Conversion study of hepatocellular carcinoma using HAIC combined with lenvatinib and PD-1/L1 immunotherapy under the guidance of BCLC staging.

Objective: This study aimed to assess the efficacy and safety of hepatic arterial infusion chemotherapy (HAIC) combined with lenvatinib and immunotherapy and explore its potential as a conversion treatment for unresectable hepatocellular carcinoma (uHCC).

Methods: A retrospective analysis was performed on clinical data from patients with uHCC who underwent HAIC, lenvatinib, and PD-1/PD-L1 immunotherapy. Data were collected from our hospital between November 2018 and December 2022. Efficacy was assessed based on the modified Response Evaluation Criteria in Solid Tumors (mRECIST). The primary endpoints were overall survival (OS), progression-free survival (PFS), and conversion therapy rate. Additionally, survival status curves were plotted using the Kaplan-Meier method. Lastly, prognostic risk factors affecting conversion therapy and survival outcomes were evaluated using Logistic and Cox regression models.
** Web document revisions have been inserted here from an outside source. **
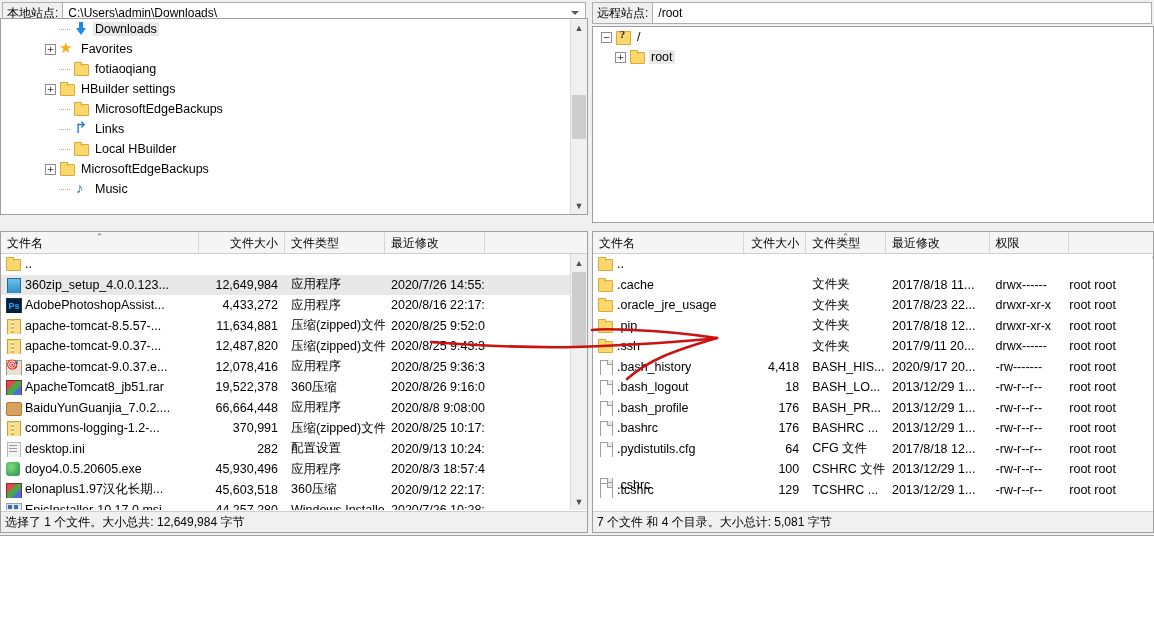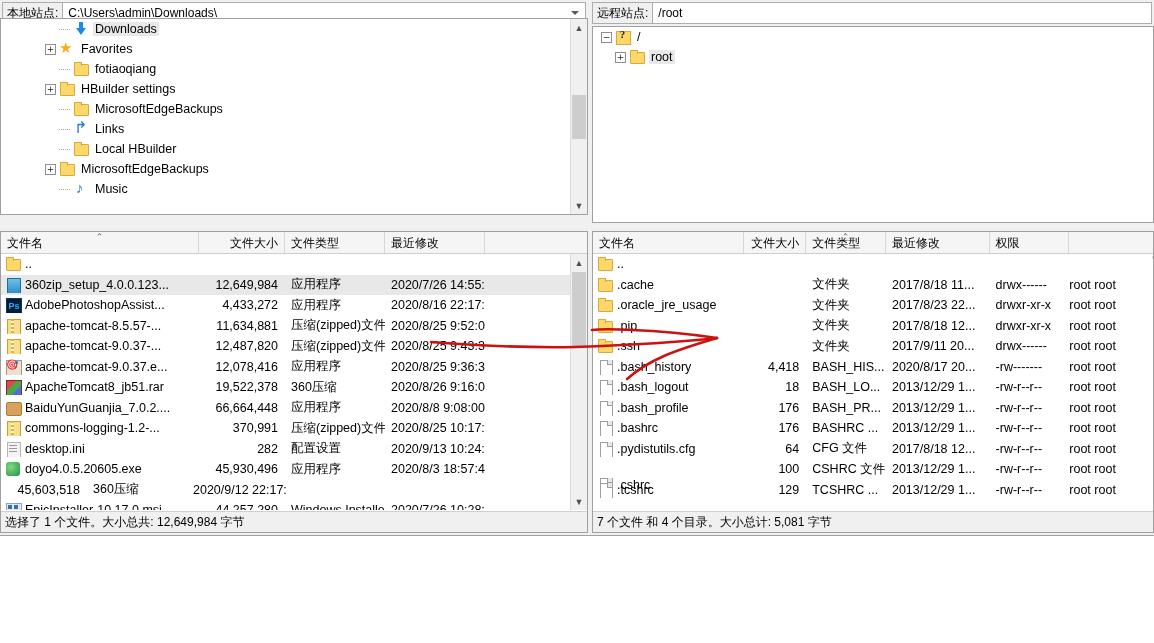--- a/index.html
+++ b/index.html
@@ -360,20 +360,24 @@
         <div class="lrow">
           <div class="c-name" style="width: 198px;">
             <span class="fico f-doyo"></span>
             <span>doyo4.0.5.20605.exe</span>
           </div>
           <div class="c-size" style="width: 86px;">45,930,496</div>
           <div class="c-type" style="width: 100px;">应用程序</div>
           <div class="c-mod" style="width: 100px;">2020/8/3 18:57:40</div>
         </div>
         <div class="lrow">
+          <div class="c-name" style="width: 198px;">
+            <span class="fico f-rar"></span>
+            <span>elonaplus1.97汉化长期...</span>
+          </div>
           <div class="c-size" style="width: 86px;">45,603,518</div>
           <div class="c-type" style="width: 100px;">360压缩</div>
           <div class="c-mod" style="width: 100px;">2020/9/12 22:17:...</div>
         </div>
         <div class="lrow">
           <div class="c-name" style="width: 198px;">
             <span class="fico f-msi"></span>
             <span>EpicInstaller-10.17.0.msi</span>
           </div>
           <div class="c-size" style="width: 86px;">44,257,280</div>
@@ -456,21 +460,21 @@
           <div class="c-perm" style="width: 80px;">drwx------</div>
           <div class="c-owne" style="width: 84px;">root root</div>
         </div>
         <div class="lrow">
           <div class="c-name" style="width: 152px;">
             <span class="fico f-doc"></span>
             <span>.bash_history</span>
           </div>
           <div class="c-size" style="width: 62px;">4,418</div>
           <div class="c-type" style="width: 80px;">BASH_HIS...</div>
-          <div class="c-mod" style="width: 104px;">2020/8/17 20...</div>
+          <div class="c-mod" style="width: 104px;">2020/9/17 20...</div>
           <div class="c-perm" style="width: 80px;">-rw-------</div>
           <div class="c-owne" style="width: 84px;">root root</div>
         </div>
         <div class="lrow">
           <div class="c-name" style="width: 152px;">
             <span class="fico f-doc"></span>
             <span>.bash_logout</span>
           </div>
           <div class="c-size" style="width: 62px;">18</div>
           <div class="c-type" style="width: 80px;">BASH_LO...</div>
Results: As of December 2022, 318 patients were included, comprising 40 patients (12.6%) in BCLC stage A, 123 patients (38.7%) in BCLC stage B, and 155 patients (48.7%) in BCLC stage C. The overall objective response rate (ORR) was 47.1%, whilst the disease control rate (DCR) was 85.5%. Meanwhile, the median overall survival (mOS) for the entire cohort was 21.7 months (95% CI: 19.7-24.3), with a median progression-free survival (mPFS) of 11.4 months (95% CI: 9.4-13.4). A total of 110 patients (34.6%) underwent conversion surgery. Multivariate logistic regression analysis identified BCLC stage as the sole independent risk factor affecting eligibility for conversion therapy. Subgroup analysis revealed that BCLC-B stage patients who achieved successful conversion therapy demonstrated significantly superior outcomes compared to those who did not undergo successful conversion therapy (median OS: 29.3 months [95% CI: 24.3-NA] vs. 19.7 months [95% CI: 17.2-24.6], P = 0.0013). Multivariate regression analysis identified the BCLC stage, the presence of distant metastasis, and receipt of conversion therapy as independent prognostic factors influencing OS. Among the cohort, 169 (53.1%) experienced grade 3-4 adverse events (AEs), with the most commonly reported AEs being fatigue, fever, and pain.

Conclusion: The combination of HAIC with lenvatinib and immunotherapy yielded a high ORR, improved the conversion therapy rate, and prolonged both OS and PFS in patients with uHCC while maintaining a favorable safety profile. BCLC stage was identified as an independent prognostic factor influencing the success of conversion therapy, with patients in stage B deriving significant survival benefits post-conversion.